AUTHOR=Zhang Ying , Yu Shujing , Zhang Li , Kang Liqing TITLE=Radiomics Based on CECT in Differentiating Kimura Disease From Lymph Node Metastases in Head and Neck: A Non-Invasive and Reliable Method JOURNAL=Frontiers in Oncology VOLUME=10 YEAR=2020 URL=https://www.frontiersin.org/journals/oncology/articles/10.3389/fonc.2020.01121 DOI=10.3389/fonc.2020.01121 ISSN=2234-943X ABSTRACT=

Background: Kimura disease may be easily misdiagnosed as malignant tumors such as lymph node metastases based on imaging and clinical symptoms. The aim of this article is to investigate whether the radiomic features and the model based on the features on venous-phase contrast-enhanced CT (CECT) images can distinguish Kimura disease from lymph node metastases in the head and neck.
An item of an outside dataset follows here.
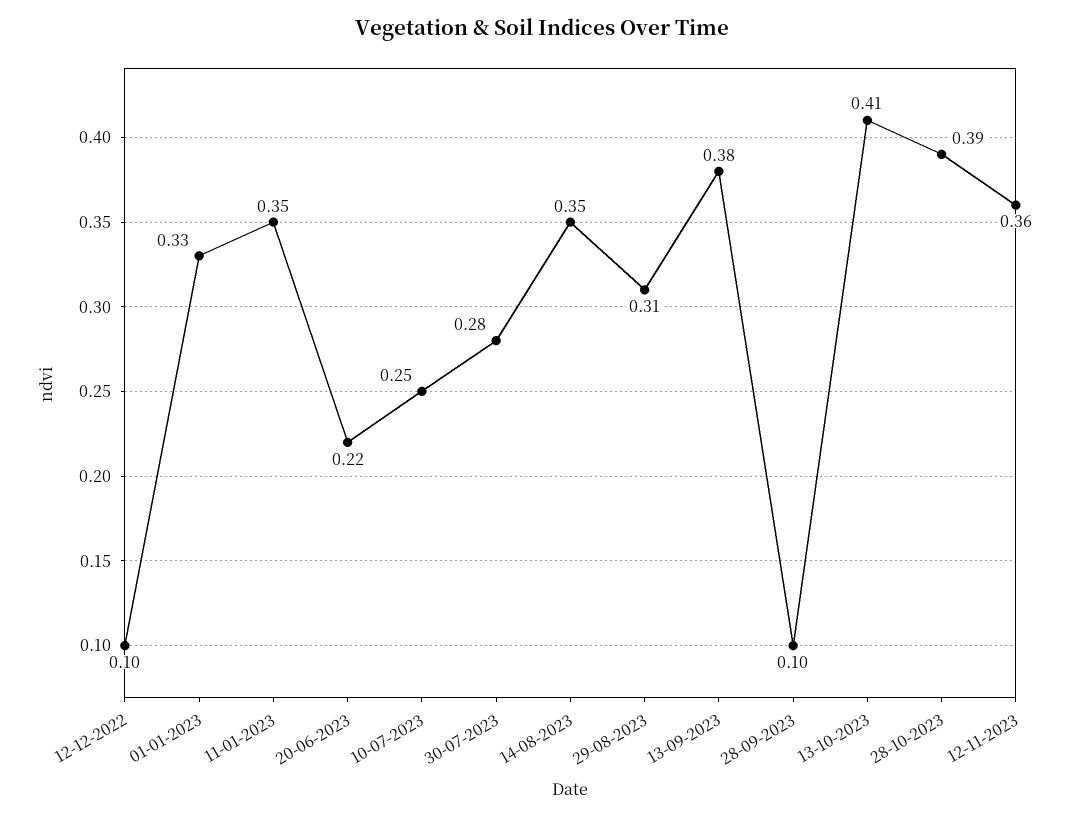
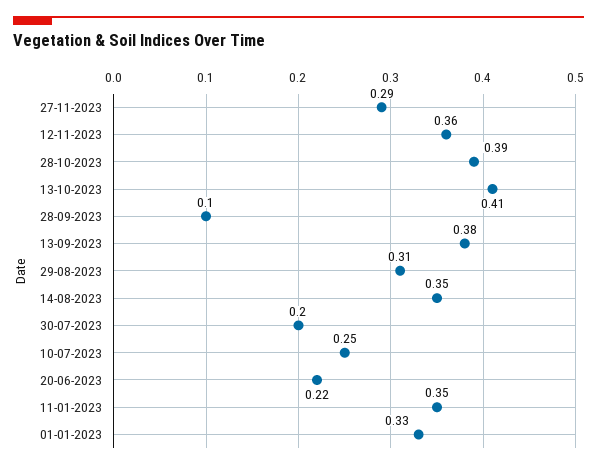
12-12-2022: 0.1 -> none
30-07-2023: 0.28 -> 0.2
27-11-2023: none -> 0.29

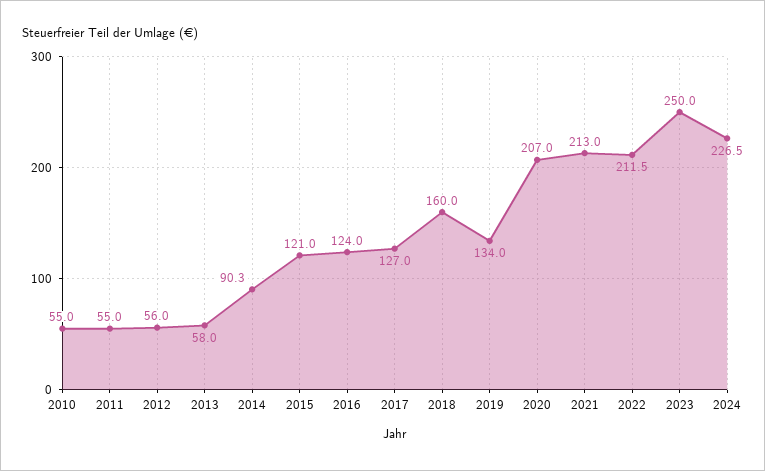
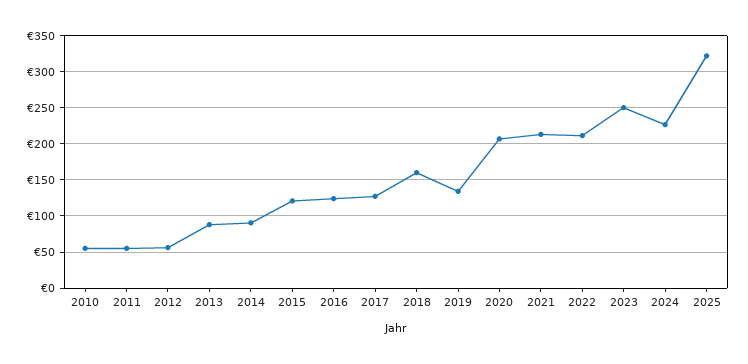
2013: 58 -> 90
2025: none -> 320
Methods: A retrospective analysis of 14 patients of head and neck Kimura disease (a total of 38 enlarged lymph nodes) and 39 patients with head and neck lymph node metastases (a total of 39 enlarged lymph nodes), confirmed by biopsy or surgery resection, was conducted. All patients accepted CECT within 10 days before biopsy or surgery resection. Radiomic features based on venous-phase CECT were generated automatically from Artificial-Intelligence Kit (AK) software. All lymph nodes were randomly divided into the training set (n = 54) and testing set (n = 23) in a ratio of 7:3. ANOVA + Mann–Whitney, Spearman correlation, least absolute shrinkage and selection operator, and Gradient Descent were introduced for the reduction of the highly redundant features. Binary logistic regression model was constructed based on the selected features. Receiver operating characteristic was used to evaluate the diagnostic performance of the features and the model. Finally, a nomogram was established for model application.

Results: Seven features were screened out at the end. Significant difference was found between the two groups for all the features with area under the curves (AUCs) ranging from 0.759 to 0.915. The AUC of the model's identification performance was 0.970 in the training group and 0.977 in the testing group. The disease discrimination efficiency of the model was better than that of any single feature.

Conclusions: The radiomic features and the model based on these features on venous-phase CECT images had very good performance for the discrimination between Kimura disease and lymph node metastases in the head and neck.